The earlier protests were primarily directed against Lukashenka's efforts to re-integrate Belarus into Russia. Nationalist sentiments were also expressed in the latest march, with numerous groups reportedly carrying Belarus' former national flags that had been replaced last year with a Soviet-era banner in a referendum engineered by Lukashenka.

But the crowd was also protesting Lukashenka's arbitrary style of government. Ever since winning the presidential election in 1993, Lukashenka has repeatedly disregarded the parliament and issued his own decrees, has recurrently ignored rulings of the country's constitutional court that declared these decrees invalid, has suspended protesting labor unions and has effectively muzzled the media.

Following the crackdown on the protest, the Popular Front said in a statement April 27 that the move "proved the final establishment of dictatorship and totalitarian regime in Belarus." The group condemned the use of force by the police, and called for punishment of "the real initiators of arbitrary rule in the country," and appealed for the release of the detainees.

Yesterday, two detained opposition activists, Yuri Khadyka and Vintsuk Viachorka, declared a hunger strike to protest their arrest.

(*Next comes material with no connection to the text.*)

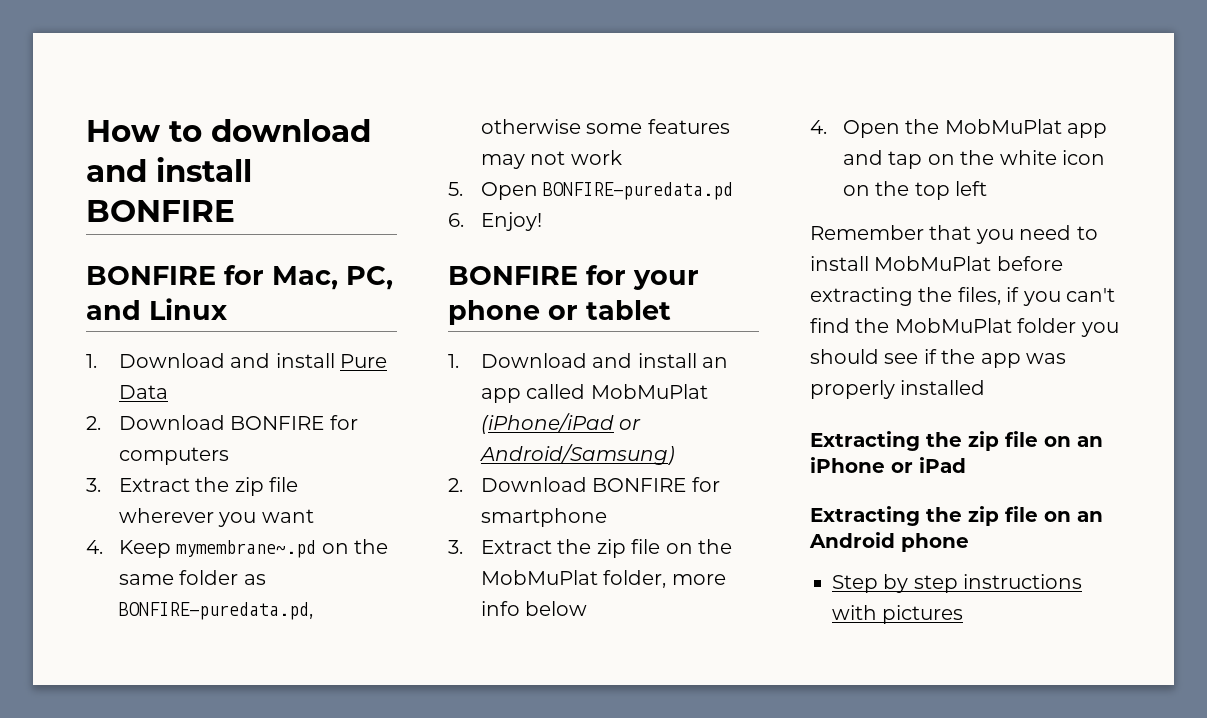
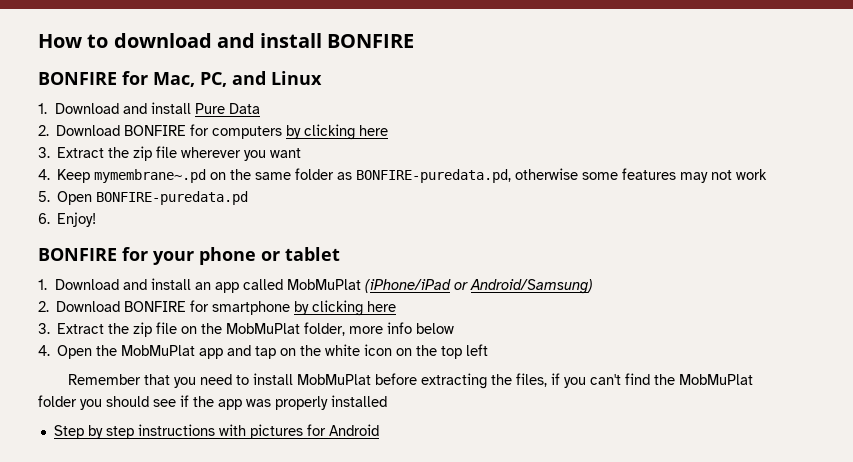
(230, 456) none -> [286,124,389,140] by clicking here
(608, 517) none -> [294,300,397,316] by clicking here
[810,431,1103,451] [810,457,966,473] [810,506,1103,526] [809,532,969,552] // Extracting the zip file on an iPhone or iPad // Extracting the zip file on an Android phone -> (387, 401) none
(964, 614) none -> [306,424,379,436] for Android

Two days ago, Lukashenka banned all public rallies through May 1. The Popular Front has called for a protest demonstration against the president on that day. None of the parties is likely to back down.

Indeed, the conflict between the president and the nationalist - but also anti-authoritarian opposition movement - is already changing the character of Belarusian politics.

While the earlier political crises - and there have been many of those - largely focused on recurrent collisions between the president and the parliament over the extent of authority within the system of government, the current conflict pits Lukashenka against the public itself.

To a large extent, the conflict has been of Lukashenka's own making. The manner in which he has been pushing his pro-Russian policy, without so much as even attempting to consult with the parliament and public groups, has mobilized public opposition to that policy. His disregard for the existing institutions, the parliament and the judiciary, only facilitated the shift of political action away from the institutional mainstream and into the streets.

For the moment, the opposition movements and activities concentrate in big cities, primarily in Minsk, while the vast rural countryside remains placid, immovable and seemingly supportive of the president's actions.

But the number of protesters seems to grow, and their voices appear to get louder. Protests may spread, particularly if the disastrous economic situation does not improve any time soon.

This may complicate Lukashenka's moves in the future. It is likely to pave the way for further confrontation. And it is certain to undermine Belarus's institutional and political stability, or what is left of it.